* [Task details]: Transcribe all data verbatim. Skip the pictures.

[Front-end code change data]
-- -- --

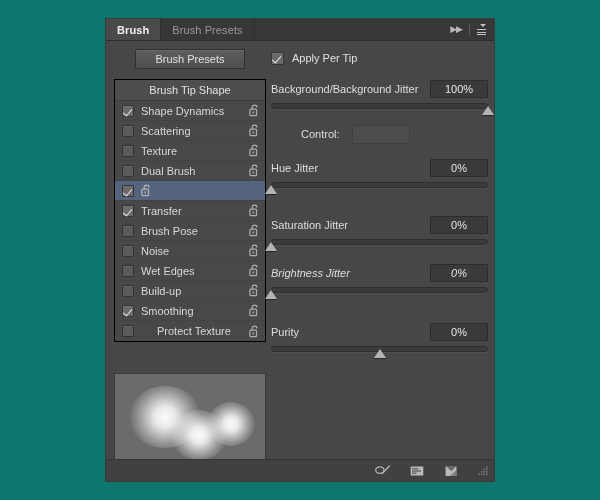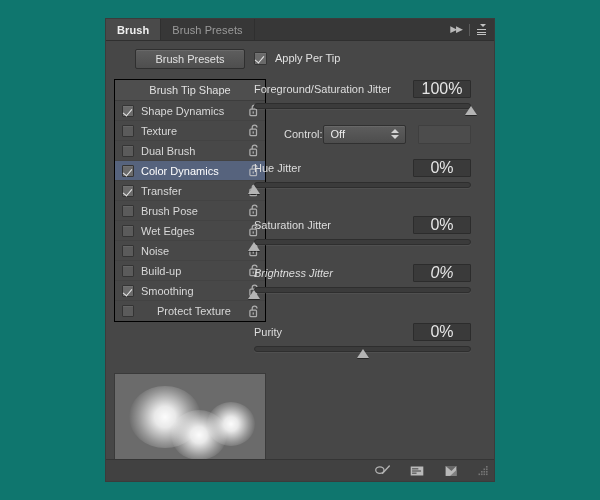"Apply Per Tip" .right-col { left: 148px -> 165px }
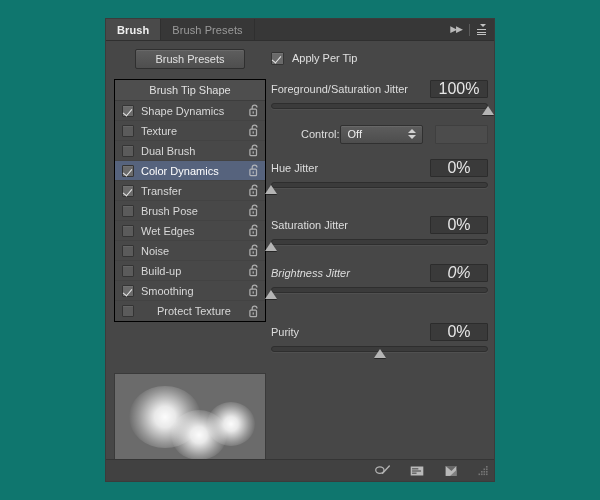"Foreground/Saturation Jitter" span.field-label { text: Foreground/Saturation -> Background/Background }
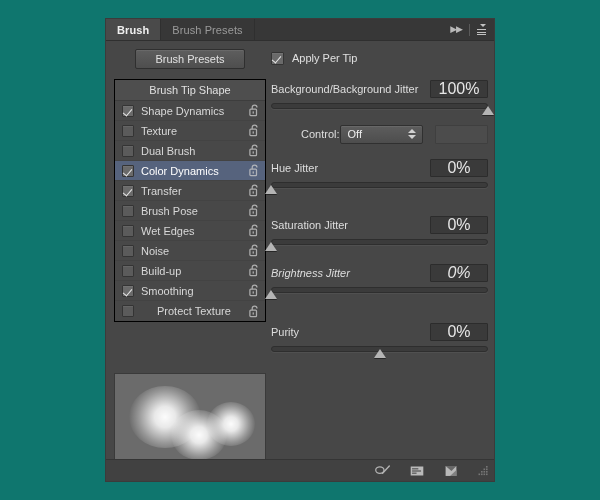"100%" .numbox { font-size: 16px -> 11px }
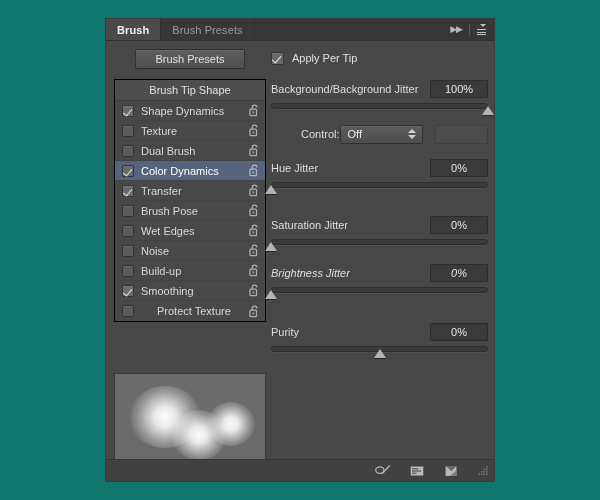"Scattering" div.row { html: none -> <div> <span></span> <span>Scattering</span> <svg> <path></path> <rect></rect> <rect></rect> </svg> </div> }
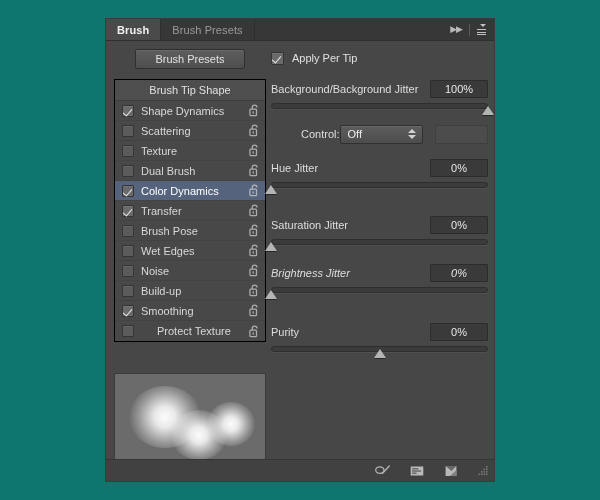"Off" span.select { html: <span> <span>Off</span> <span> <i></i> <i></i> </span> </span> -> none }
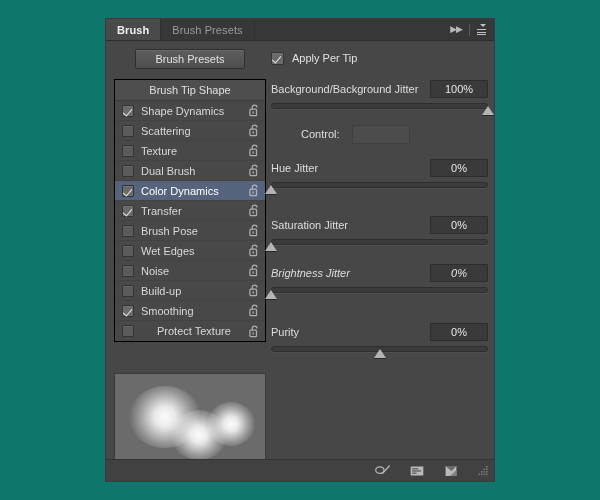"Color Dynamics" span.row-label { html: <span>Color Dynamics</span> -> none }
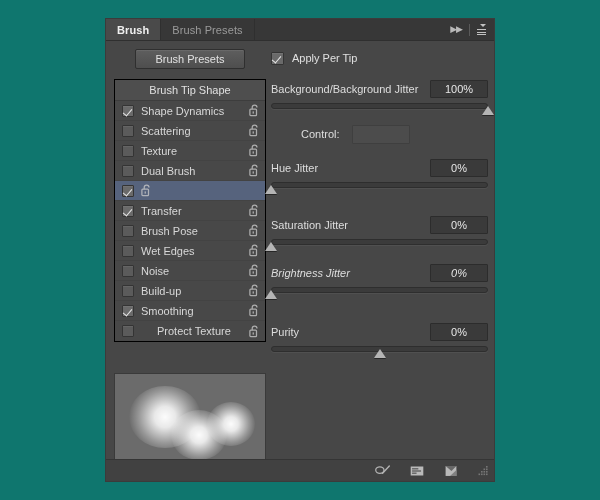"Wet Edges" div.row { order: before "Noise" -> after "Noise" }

-- -- --

* [Completed exercise]:
"Apply Per Tip" .right-col { left: 148px -> 165px }
"Foreground/Saturation Jitter" span.field-label { text: Foreground/Saturation -> Background/Background }
"100%" .numbox { font-size: 16px -> 11px }
"Scattering" div.row { html: none -> <div> <span></span> <span>Scattering</span> <svg> <path></path> <rect></rect> <rect></rect> </svg> </div> }
"Off" span.select { html: <span> <span>Off</span> <span> <i></i> <i></i> </span> </span> -> none }
"Color Dynamics" span.row-label { html: <span>Color Dynamics</span> -> none }
"Wet Edges" div.row { order: before "Noise" -> after "Noise" }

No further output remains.